Do I think he could have torn down that wall in the end? Well, I've imagined the girl that broke his heart, and their final reunion, and part of me was hoping that Jo might have been thinking along those lines when she wrote DH. Alas, she wasn't.
La MaitressedeMort
I also dismiss the second option, because that's just not cool.
I'd like to add to that, perhaps it was after school, during those years we know nothing about, that he had a relationship. If anyone reads Dragonlance, there are many who say that Raistlin is also incapable of love, including his brother at times. Yet, the relationship between him and Crysania is a combination of power and love; he begins to use her, and ends up having feelings for her that he forces himself to control so that he can move on with his work. It could be something similar; the Dark Lord loved her, and yet he forced himself to ignore those feelings, which could leave the possibilities wide open. People with that amount of power seem to have the ability, usually, to control such pesky emotions unlike those of good, so that they can be successful. It is not an inability to love, but an ability to control that emotion that separates them. Because they see love as a weakness, yet are unable to prevent it completely, they instead control that emotion rather than letting it rule their actions.

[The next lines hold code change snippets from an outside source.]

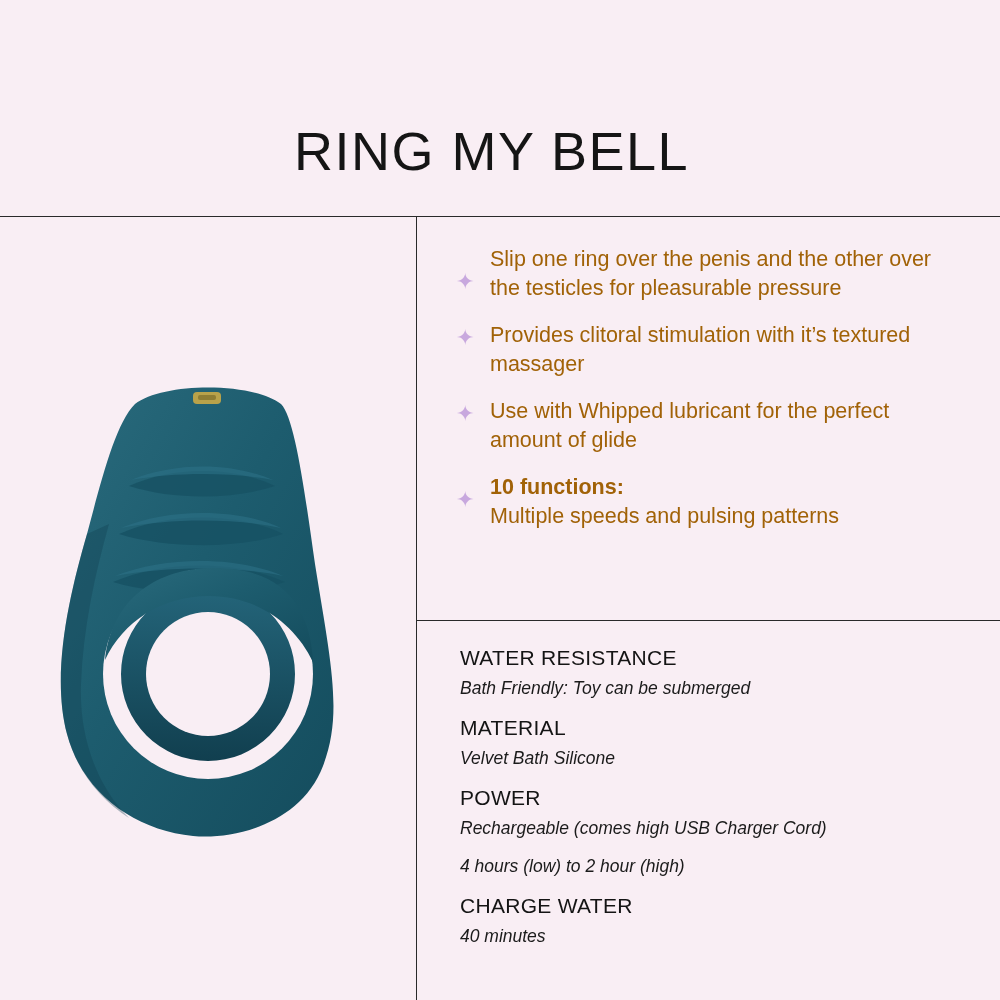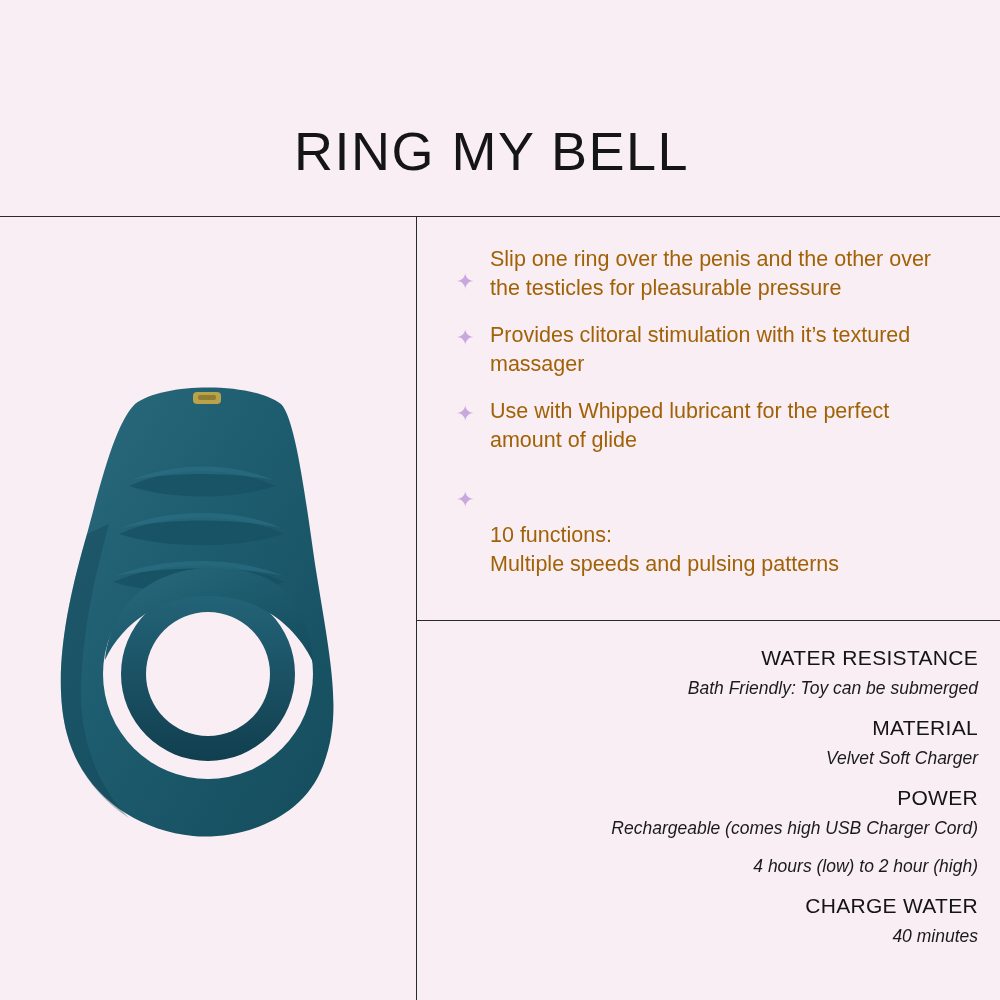--- a/index.html
+++ b/index.html
@@ -107,32 +107,31 @@
     font-size: 22px;
     line-height: 1;
   }
   .bullet-text {
     font-size: 21.5px;
     line-height: 1.35;
     color: #a16207;
     max-width: 470px;
   }
   .bullet-text .lead {
-    font-weight: normal;
+    font-weight: bold;
     display: block;
-    margin-top: 48px;
   }
   .bullet-row.b1 .bullet-icon { margin-top: 26px; }
   .bullet-row.b4 .bullet-icon { margin-top: 16px; }
 
   
   .specs {
     padding: 26px 22px 0 44px;
   }
-  .spec-block { margin-bottom: 17px; text-align: right; }
+  .spec-block { margin-bottom: 17px; }
   .spec-label {
     font-size: 21px;
     letter-spacing: 0.3px;
     color: #141414;
     font-family: "Liberation Sans", sans-serif;
     font-stretch: condensed;
   }
   .spec-value {
     font-size: 17.5px;
     font-style: italic;
@@ -242,21 +241,21 @@
 
     <div class="specs">
 
       <div class="spec-block">
         <div class="spec-label">WATER RESISTANCE</div>
         <div class="spec-value">Bath Friendly: Toy can be submerged</div>
       </div>
 
       <div class="spec-block">
         <div class="spec-label">MATERIAL</div>
-        <div class="spec-value">Velvet Soft Charger</div>
+        <div class="spec-value">Velvet Bath Silicone</div>
       </div>
 
       <div class="spec-block">
         <div class="spec-label">POWER</div>
         <div class="spec-value">Rechargeable (comes high USB Charger Cord)</div>
       </div>
 
       <div class="spec-block">
         <div class="spec-value">4 hours (low) to 2 hour (high)</div>
       </div>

So, in summary, I'm saying that he's both capable of love, and has loved, but that he's controlled his love because his logic is more powerful than his emotions. He's like part vulcan; no, really, look at his ears! Yet, he's also lusted, and had women, because it would be another power source. He is in control, and if he physically wants a woman, he can have her; that would make sense. He wouldn't see it as a weakness, because he is still in control with himself, and is the more powerful person. That is unlike the relationships of the other characters, where there is love that is shared and is an emotional need. I feel that he either controls that emotional need, because he sees emotions as a weakness, or that he also uses that emotional need to strengthen himself by hiding it as lust.
The emotional need seems to be too strong, often, and I doubt that he was able to completely do away with it. Would it be possible, then, that instead of actually loving another being as in being in a relationship of equalities, he loved a woman, and yet hid that emotion from others and disguised that relationship as lust to fulfill his emotional requirements. That makes sense to me. He also could have loved before, and had one of those relationships that is open, and trusting, and to some, the perfect relationship. But I have a feeling that power became too important for him, or that his logical side took over, and he changed it completely, leaving a woman either dead, heartbroken, or both.
This is adding to what I've said before, but does that make sense?